Accordingly, native speaking proficiency falls under a spectrum, not a black or white schema. In fact, there are many aspects that can define what a native speaker is aside from what was spoken at home during early childhood. A native speaker, for example, will never “get frustrated because they cannot encode their ideas” (Davies, 2003). The native speaker notices when a sentence is poorly structured, or when a subtle oddity has been made, even if they can’t say why it is so. “They know what the language is (‘Yes, you can say that’) and what the language isn’t (‘No, that’s not English…’)” (Ibid, 2003). “The Native Speaker: An Achievable Model?”, published by the Asian EFL Journal, defines six criteria for being a native speaker, five of which I agree with:

  1. The individual acquired the language in early childhood
  2. The individual has intuitive knowledge of the language
  3. The individual is able to produce fluent, spontaneous discourse
  4. The individual is competent in communication
  5. The individual identifies with or is identified by a language community
  6. The individual does have a dialect accent (include official dialect)

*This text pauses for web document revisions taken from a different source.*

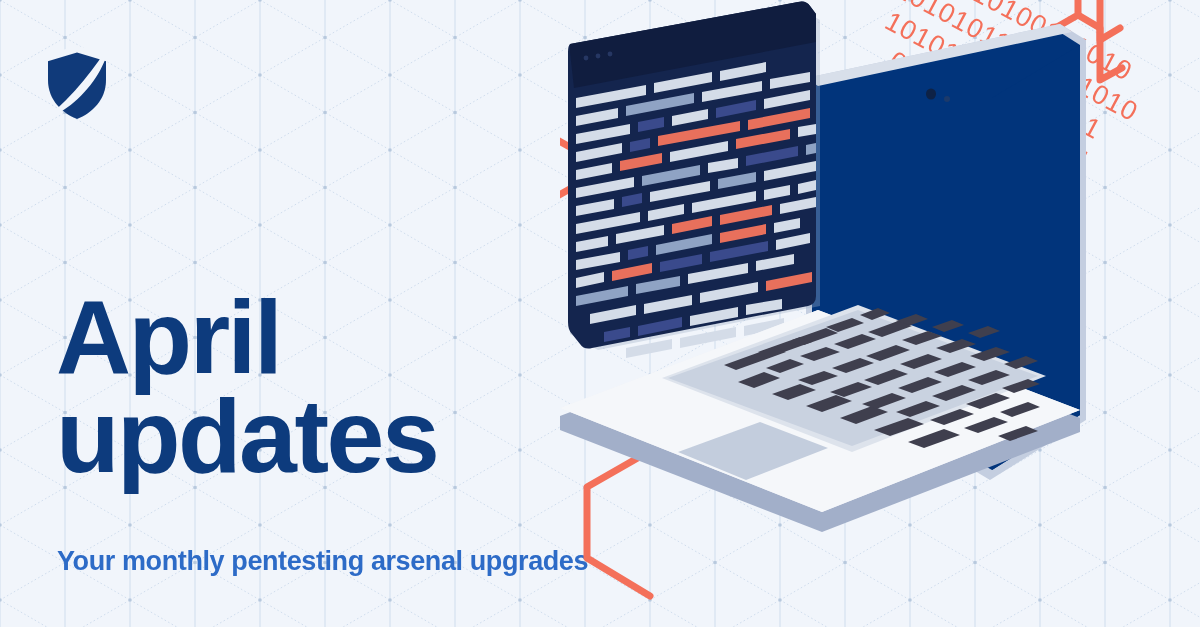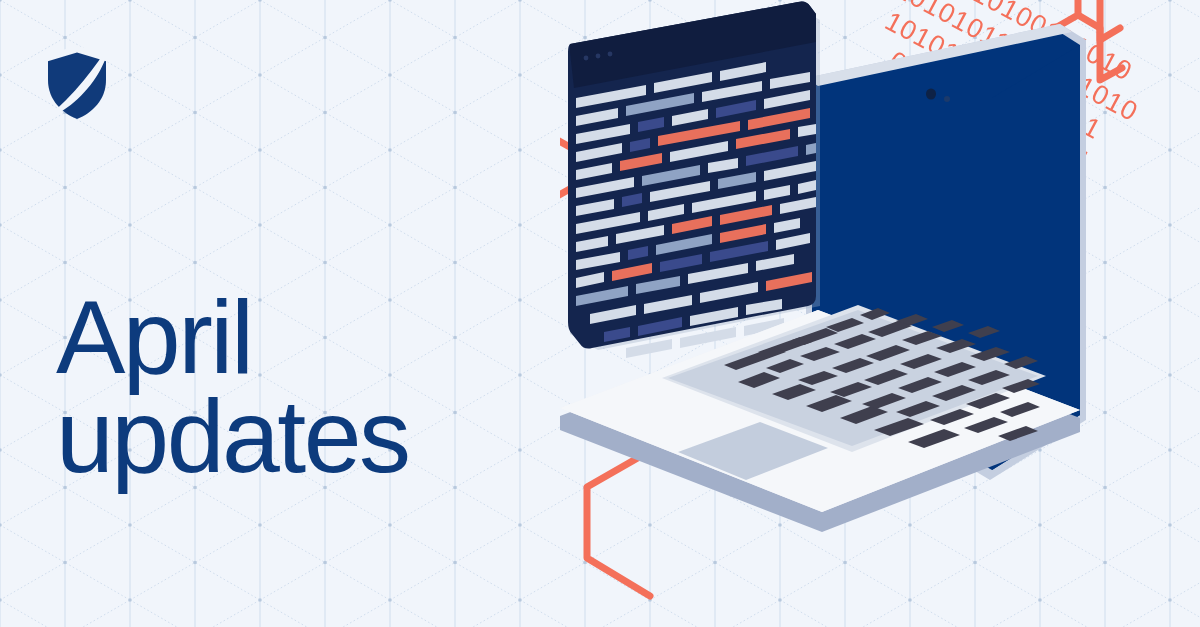--- a/index.html
+++ b/index.html
@@ -42,7 +42,7 @@
     margin: 0;
     font-size: 104px;
     line-height: 0.95;
-    font-weight: 400;
+    font-weight: 700;
     letter-spacing: -2.5px;
     color: #0D3B7D;
     white-space: pre-line;

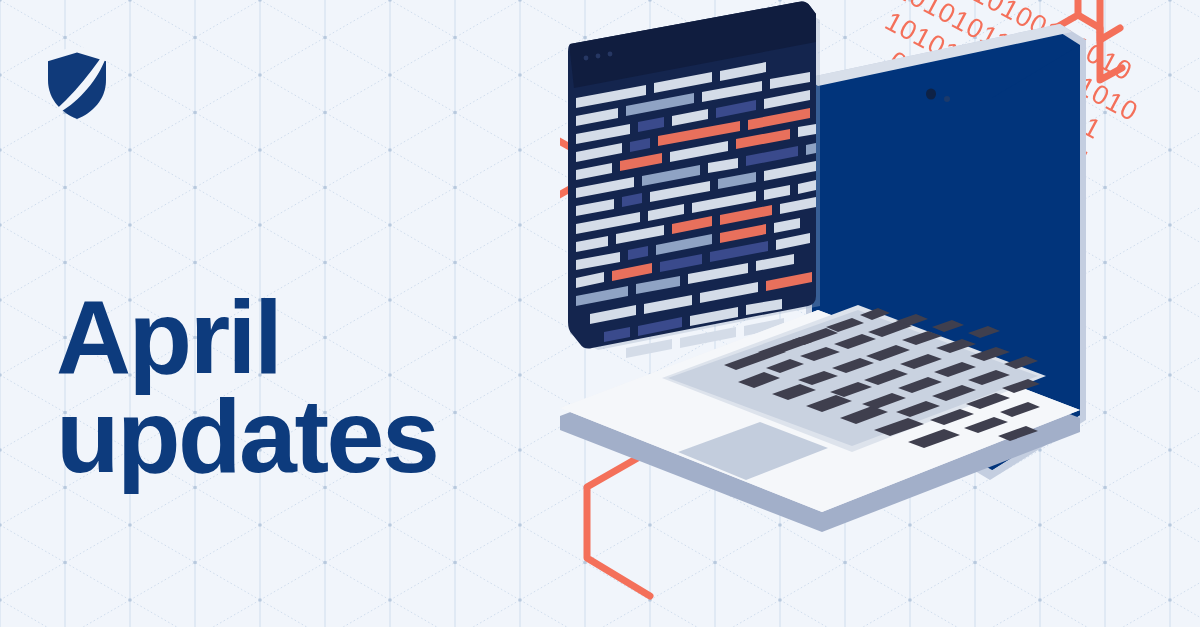--- a/index.html
+++ b/index.html
@@ -111,6 +111,7 @@
 
   <h1 class="headline">April
 updates</h1>
+  <p class="subhead">Your monthly pentesting arsenal upgrades</p>
 
   <svg class="art" viewBox="0 0 640 627">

Obviously the first criteria is the one I disagree with. As seen in some examples above, a native-level speaker does not need to have acquired the language in early childhood. Maybe early adulthood at least, but there are too many factors playing in learning and knowing a language fluently. Furthermore, for translation purposes, it may make more sense to have rare language pairs (such as Flemish into French, a Flemish-speaking Belgian person being far more likely to have some knowledge of French than vice-versa) translated by a near-native speaker and proofread by a native speaker of the language. The terms mother language, mother tongue, etcetera, imply that the language you speak best is what was spoken to you by your parents when you were at the ‘critical age’ of language development. But we see now that this is not necessarily true. ‘Native-level’ proficiency can be found at many levels and through many means. What clients really want is a finished text that reads like it was originally written in the target language – so finally, does it matter through which means we learned it?

Davies, A. (2003). The native speaker: Myth and reality. London: Cromwell Press Ltd.

Lee, Joseph. «The Native Speaker: An Achievable Model?». Asian EFL Journal 7 (2).